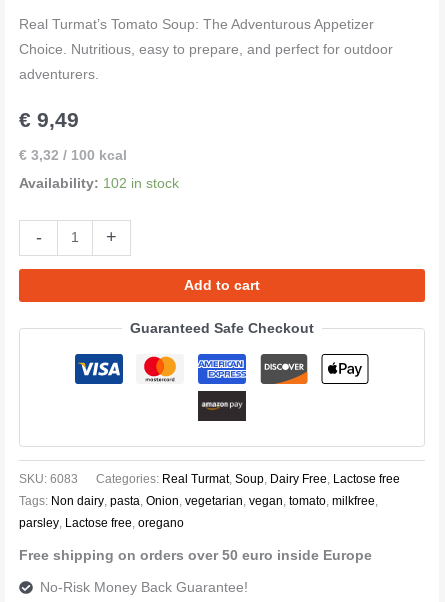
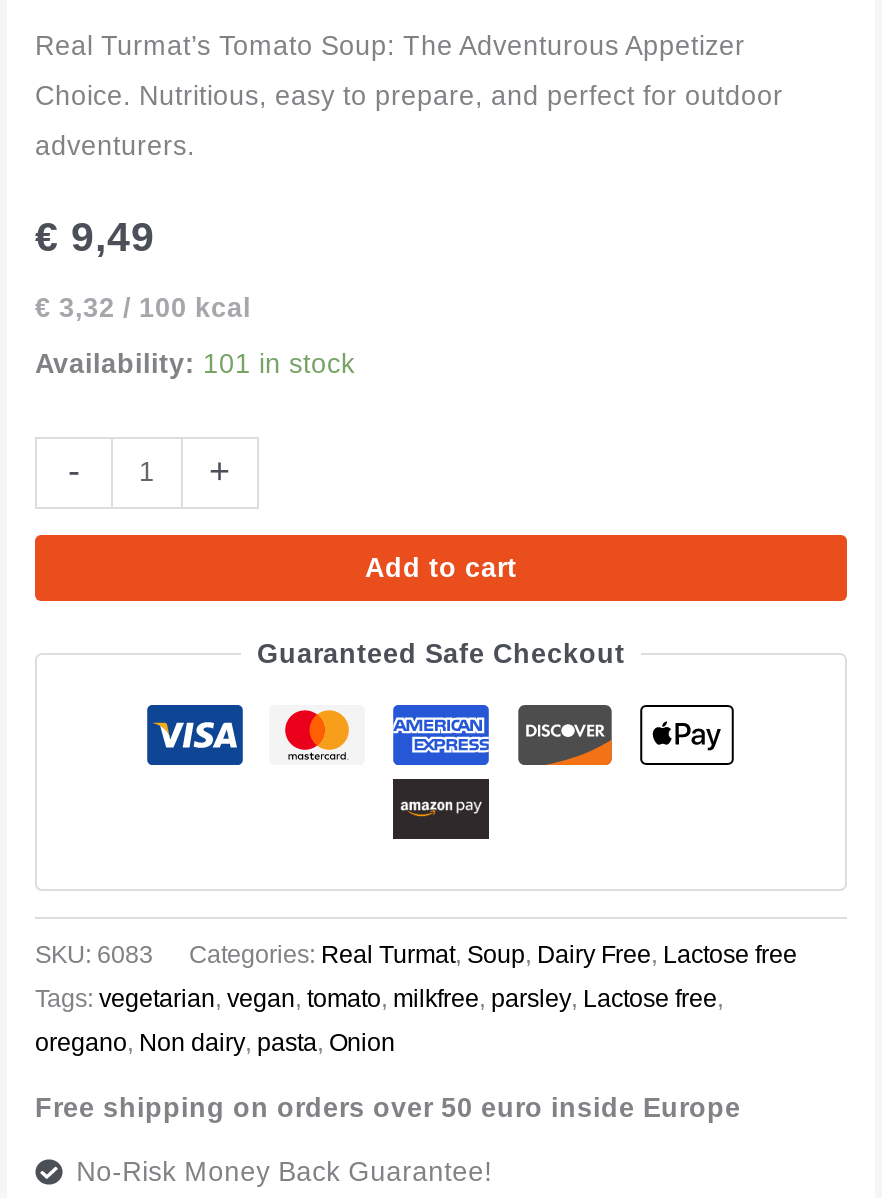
- Availability: 102 in stock
+ Availability: 101 in stock

- Tags: Non dairy, pasta, Onion, vegetarian, vegan, tomato, milkfree,
+ Tags: vegetarian, vegan, tomato, milkfree, parsley, Lactose free,

- parsley, Lactose free, oregano
+ oregano, Non dairy, pasta, Onion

====================

Write out every entry again word for word, without any of the pictures.

- Availability: 102 in stock
+ Availability: 101 in stock

- Tags: Non dairy, pasta, Onion, vegetarian, vegan, tomato, milkfree,
+ Tags: vegetarian, vegan, tomato, milkfree, parsley, Lactose free,

- parsley, Lactose free, oregano
+ oregano, Non dairy, pasta, Onion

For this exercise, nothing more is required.